■ **Problem details**:
From first line to last, give the records again word for word and omit the pictures.
##### Extracted entries
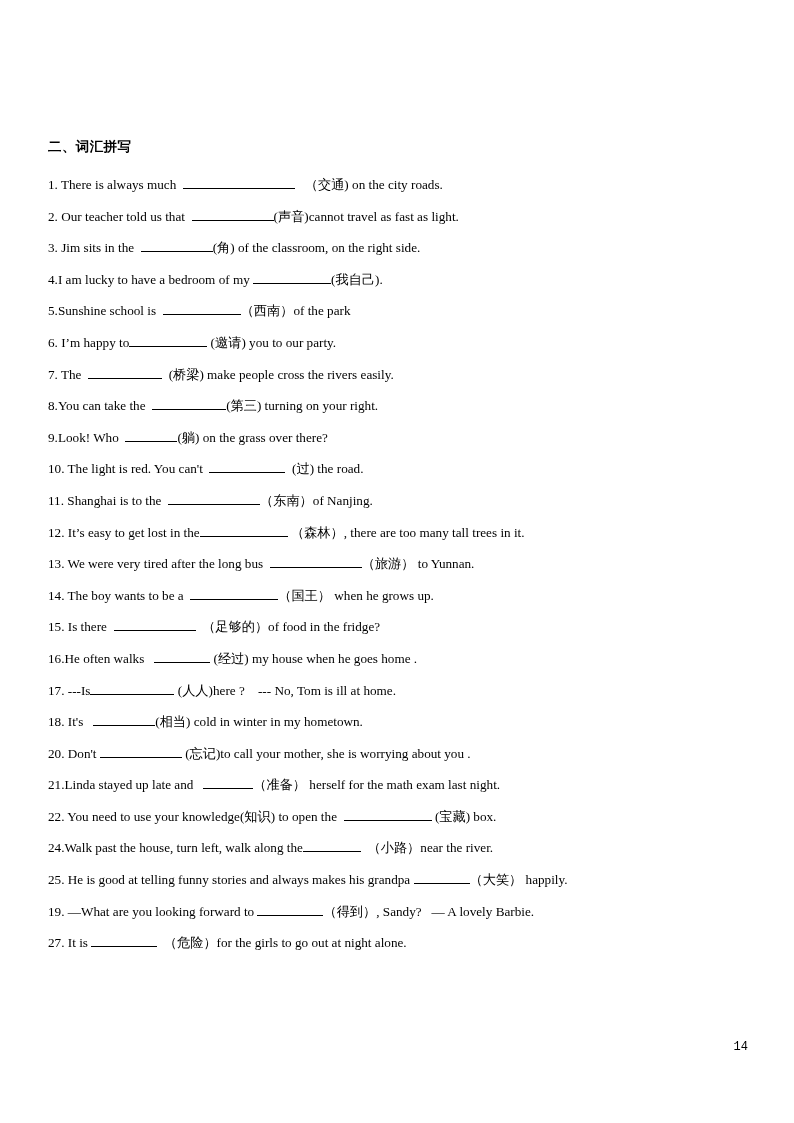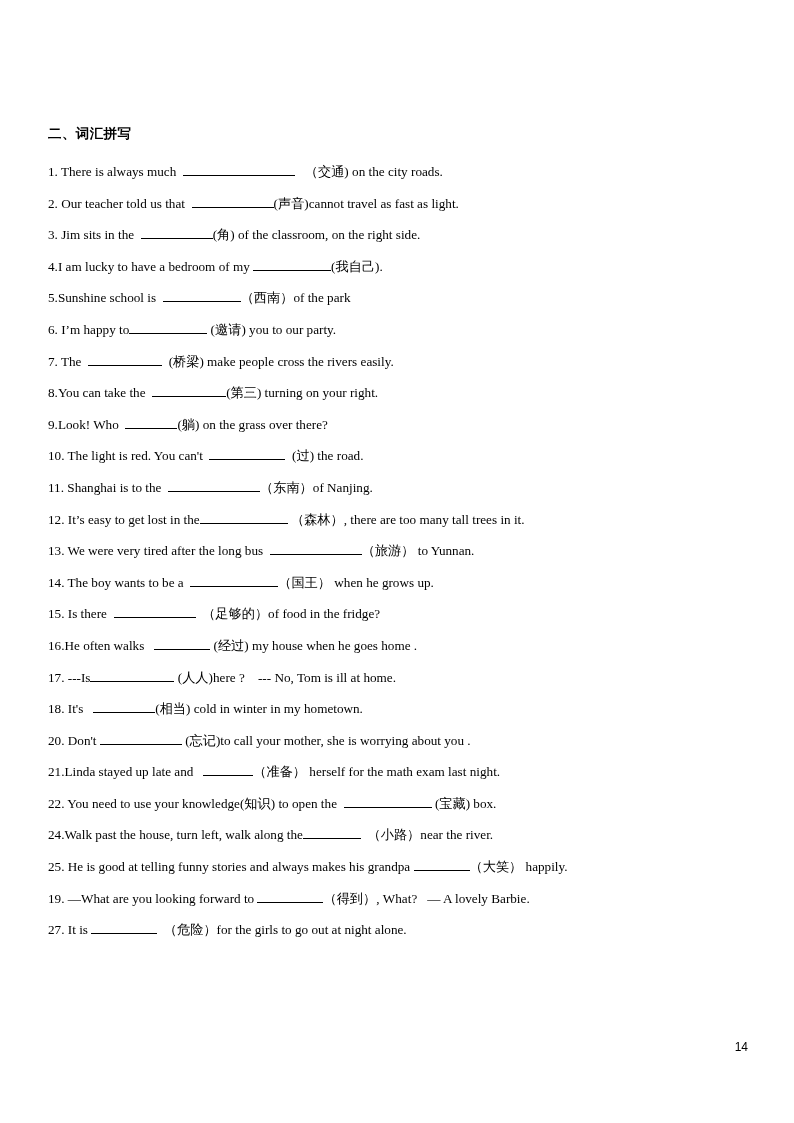--- a/index.html
+++ b/index.html
@@ -23,7 +23,7 @@
   .content {
     position: absolute;
     left: 48px;
-    top: 124px;
+    top: 137px;
     width: 700px;
   }
   .section-heading {

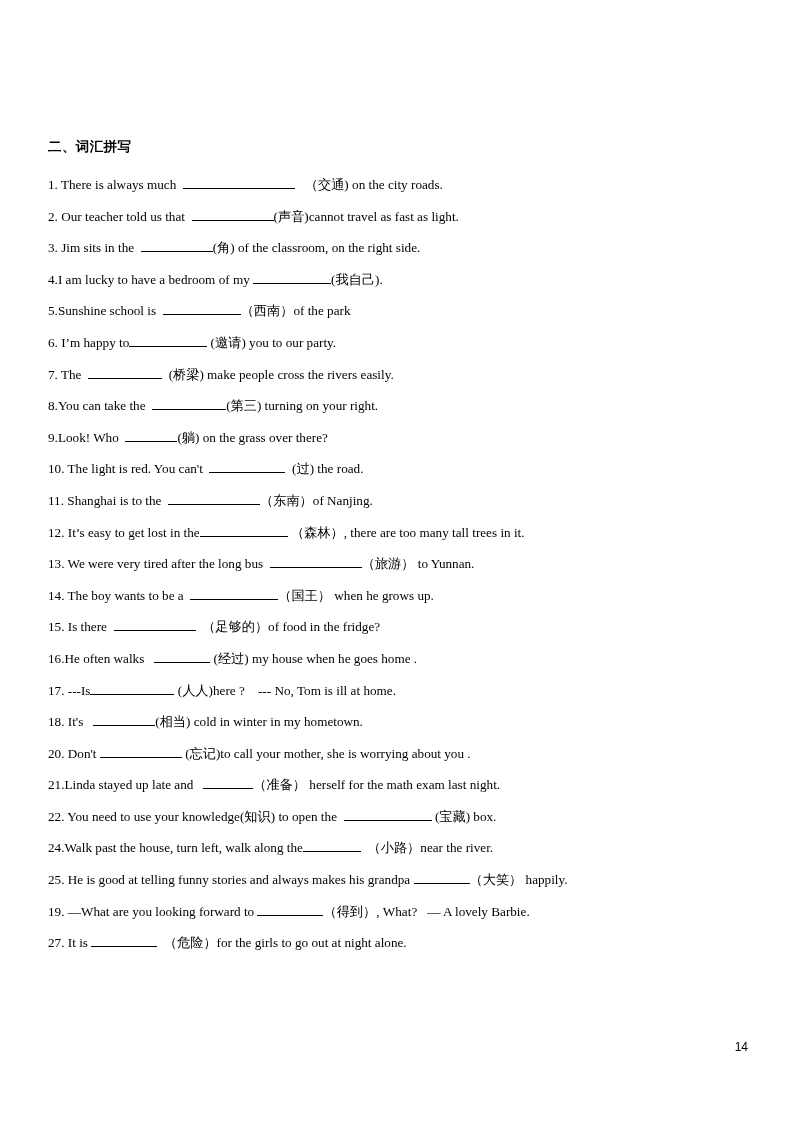--- a/index.html
+++ b/index.html
@@ -96,7 +96,7 @@
         <li class="q-item"><span>22. You need to use your knowledge(知识) to open the  </span><span class="blank" style="width: 88px;"></span><span> (宝藏) box.</span></li>
         <li class="q-item"><span>24.Walk past the house, turn left, walk along the</span><span class="blank" style="width: 58px;"></span><span>  （小路）near the river.</span></li>
         <li class="q-item"><span>25. He is good at telling funny stories and always makes his grandpa </span><span class="blank" style="width: 56px;"></span><span>（大笑） happily.</span></li>
-        <li class="q-item"><span>19. —What are you looking forward to </span><span class="blank" style="width: 66px;"></span><span>（得到）, What?   — A lovely Barbie.</span></li>
+        <li class="q-item"><span>19. —What are you looking forward to </span><span class="blank" style="width: 66px;"></span><span>（得到）, Sandy?   — A lovely Barbie.</span></li>
         <li class="q-item"><span>27. It is </span><span class="blank" style="width: 66px;"></span><span>  （危险）for the girls to go out at night alone.</span></li>
       </ol>
 

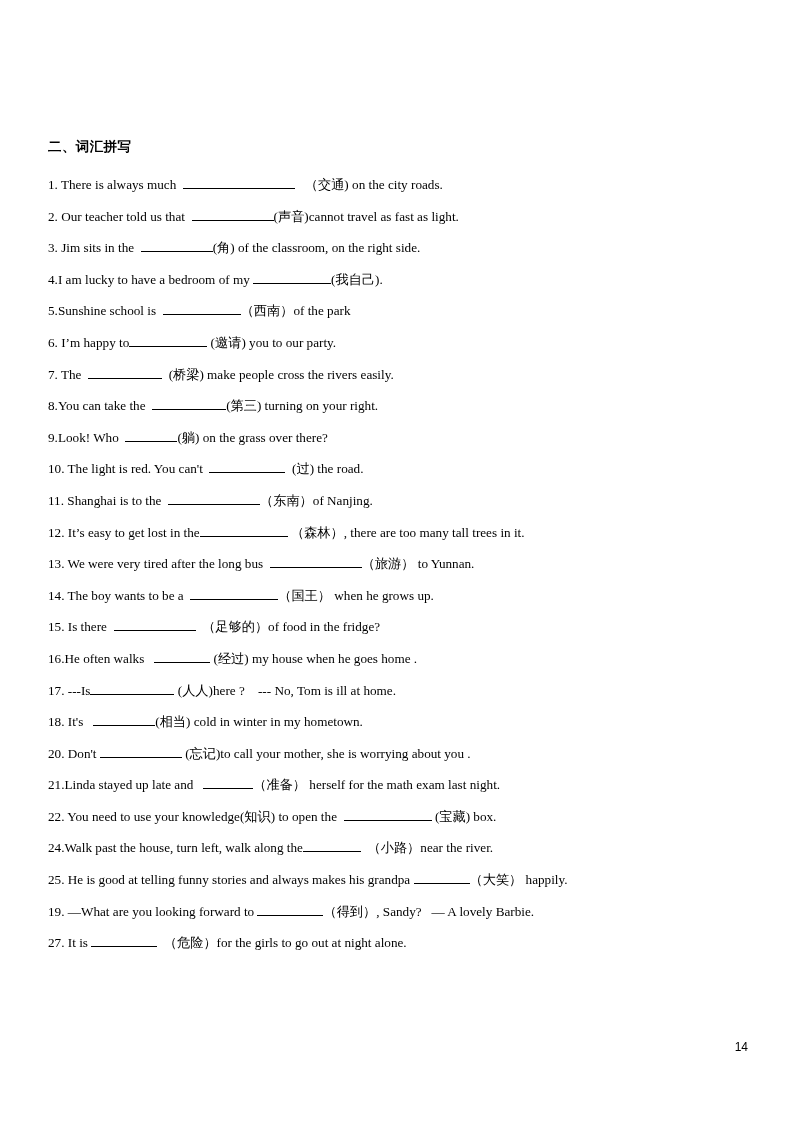--- a/index.html
+++ b/index.html
@@ -58,7 +58,7 @@
     position: absolute;
     right: 46px;
     top: 1040px;
-    font-family: Liberation Sans, sans-serif;
+    font-family: Liberation Mono, monospace;
     font-size: 12px;
     color: #000;
   }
##########
■ **Task result**:
--- a/index.html
+++ b/index.html
@@ -23,7 +23,7 @@
   .content {
     position: absolute;
     left: 48px;
-    top: 124px;
+    top: 137px;
     width: 700px;
   }
   .section-heading {

--- a/index.html
+++ b/index.html
@@ -96,7 +96,7 @@
         <li class="q-item"><span>22. You need to use your knowledge(知识) to open the  </span><span class="blank" style="width: 88px;"></span><span> (宝藏) box.</span></li>
         <li class="q-item"><span>24.Walk past the house, turn left, walk along the</span><span class="blank" style="width: 58px;"></span><span>  （小路）near the river.</span></li>
         <li class="q-item"><span>25. He is good at telling funny stories and always makes his grandpa </span><span class="blank" style="width: 56px;"></span><span>（大笑） happily.</span></li>
-        <li class="q-item"><span>19. —What are you looking forward to </span><span class="blank" style="width: 66px;"></span><span>（得到）, What?   — A lovely Barbie.</span></li>
+        <li class="q-item"><span>19. —What are you looking forward to </span><span class="blank" style="width: 66px;"></span><span>（得到）, Sandy?   — A lovely Barbie.</span></li>
         <li class="q-item"><span>27. It is </span><span class="blank" style="width: 66px;"></span><span>  （危险）for the girls to go out at night alone.</span></li>
       </ol>
 

--- a/index.html
+++ b/index.html
@@ -58,7 +58,7 @@
     position: absolute;
     right: 46px;
     top: 1040px;
-    font-family: Liberation Sans, sans-serif;
+    font-family: Liberation Mono, monospace;
     font-size: 12px;
     color: #000;
   }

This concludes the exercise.